#### Exercise
Within the records below, filter for lines carrying the word "cctype" and copy them.

#### Supplied data
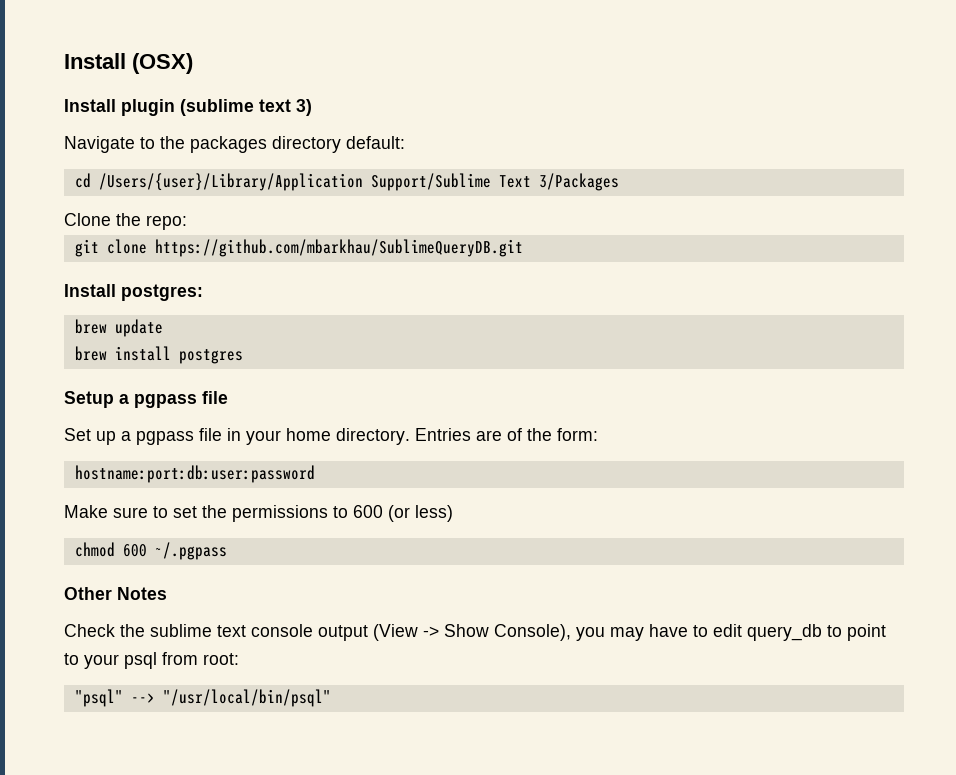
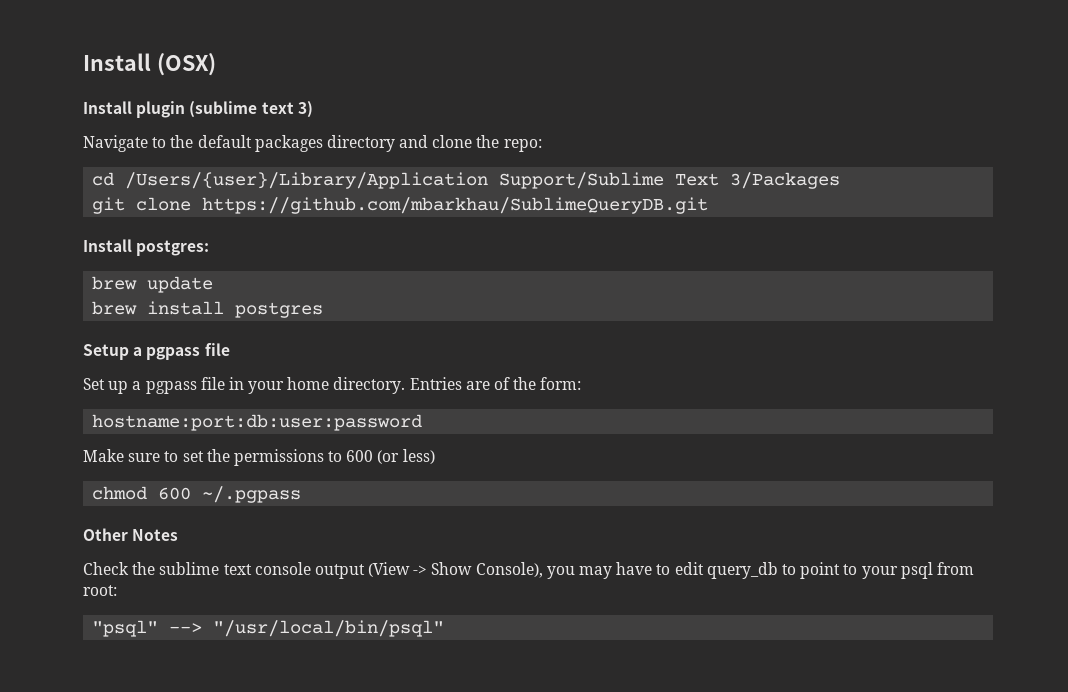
- Navigate to the packages directory default:
+ Navigate to the default packages directory and clone the repo:
- Clone the repo:

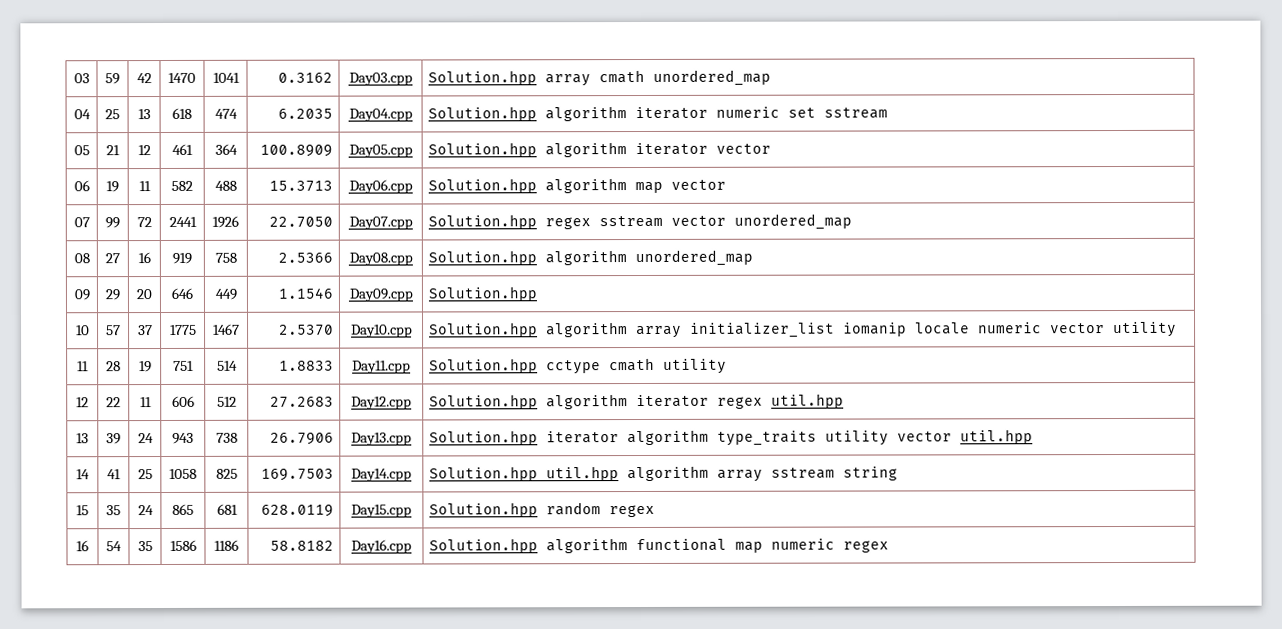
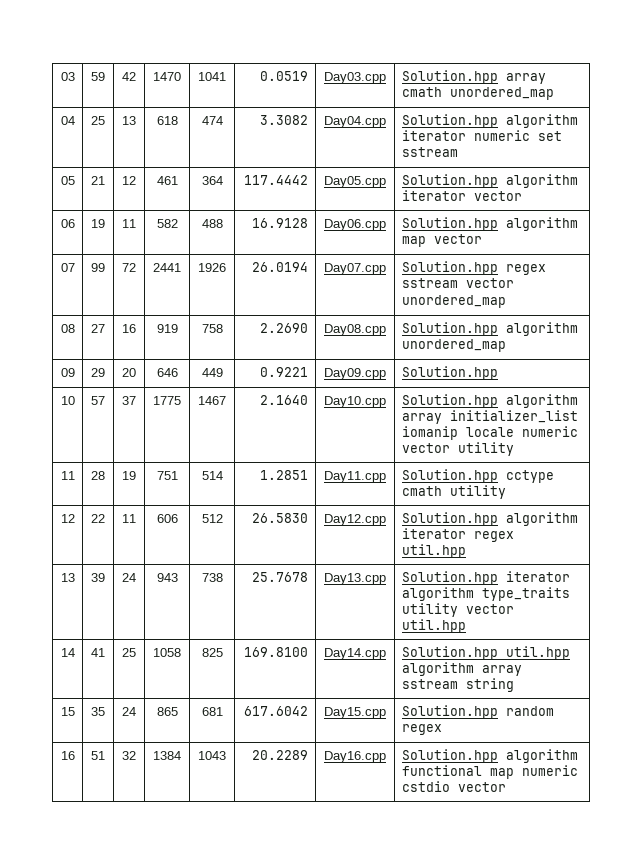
- 03 | 59 | 42 | 1470 | 1041 | 0.3162 | Day03.cpp | Solution.hpp array cmath unordered_map
+ 03 | 59 | 42 | 1470 | 1041 | 0.0519 | Day03.cpp | Solution.hpp array cmath unordered_map
- 04 | 25 | 13 | 618 | 474 | 6.2035 | Day04.cpp | Solution.hpp algorithm iterator numeric set sstream
+ 04 | 25 | 13 | 618 | 474 | 3.3082 | Day04.cpp | Solution.hpp algorithm iterator numeric set sstream
- 05 | 21 | 12 | 461 | 364 | 100.8909 | Day05.cpp | Solution.hpp algorithm iterator vector
+ 05 | 21 | 12 | 461 | 364 | 117.4442 | Day05.cpp | Solution.hpp algorithm iterator vector
- 06 | 19 | 11 | 582 | 488 | 15.3713 | Day06.cpp | Solution.hpp algorithm map vector
+ 06 | 19 | 11 | 582 | 488 | 16.9128 | Day06.cpp | Solution.hpp algorithm map vector
- 07 | 99 | 72 | 2441 | 1926 | 22.7050 | Day07.cpp | Solution.hpp regex sstream vector unordered_map
+ 07 | 99 | 72 | 2441 | 1926 | 26.0194 | Day07.cpp | Solution.hpp regex sstream vector unordered_map
- 08 | 27 | 16 | 919 | 758 | 2.5366 | Day08.cpp | Solution.hpp algorithm unordered_map
+ 08 | 27 | 16 | 919 | 758 | 2.2690 | Day08.cpp | Solution.hpp algorithm unordered_map
- 09 | 29 | 20 | 646 | 449 | 1.1546 | Day09.cpp | Solution.hpp
+ 09 | 29 | 20 | 646 | 449 | 0.9221 | Day09.cpp | Solution.hpp
- 10 | 57 | 37 | 1775 | 1467 | 2.5370 | Day10.cpp | Solution.hpp algorithm array initializer_list iomanip locale numeric vector utility
+ 10 | 57 | 37 | 1775 | 1467 | 2.1640 | Day10.cpp | Solution.hpp algorithm array initializer_list iomanip locale numeric vector utility
- 11 | 28 | 19 | 751 | 514 | 1.8833 | Day11.cpp | Solution.hpp cctype cmath utility
+ 11 | 28 | 19 | 751 | 514 | 1.2851 | Day11.cpp | Solution.hpp cctype cmath utility
- 12 | 22 | 11 | 606 | 512 | 27.2683 | Day12.cpp | Solution.hpp algorithm iterator regex util.hpp
+ 12 | 22 | 11 | 606 | 512 | 26.5830 | Day12.cpp | Solution.hpp algorithm iterator regex util.hpp
- 13 | 39 | 24 | 943 | 738 | 26.7906 | Day13.cpp | Solution.hpp iterator algorithm type_traits utility vector util.hpp
+ 13 | 39 | 24 | 943 | 738 | 25.7678 | Day13.cpp | Solution.hpp iterator algorithm type_traits utility vector util.hpp
- 14 | 41 | 25 | 1058 | 825 | 169.7503 | Day14.cpp | Solution.hpp util.hpp algorithm array sstream string
+ 14 | 41 | 25 | 1058 | 825 | 169.8100 | Day14.cpp | Solution.hpp util.hpp algorithm array sstream string
- 15 | 35 | 24 | 865 | 681 | 628.0119 | Day15.cpp | Solution.hpp random regex
+ 15 | 35 | 24 | 865 | 681 | 617.6042 | Day15.cpp | Solution.hpp random regex
- 16 | 54 | 35 | 1586 | 1186 | 58.8182 | Day16.cpp | Solution.hpp algorithm functional map numeric regex
+ 16 | 51 | 32 | 1384 | 1043 | 20.2289 | Day16.cpp | Solution.hpp algorithm functional map numeric cstdio vector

#### Solution to the problem
- 11 | 28 | 19 | 751 | 514 | 1.8833 | Day11.cpp | Solution.hpp cctype cmath utility
+ 11 | 28 | 19 | 751 | 514 | 1.2851 | Day11.cpp | Solution.hpp cctype cmath utility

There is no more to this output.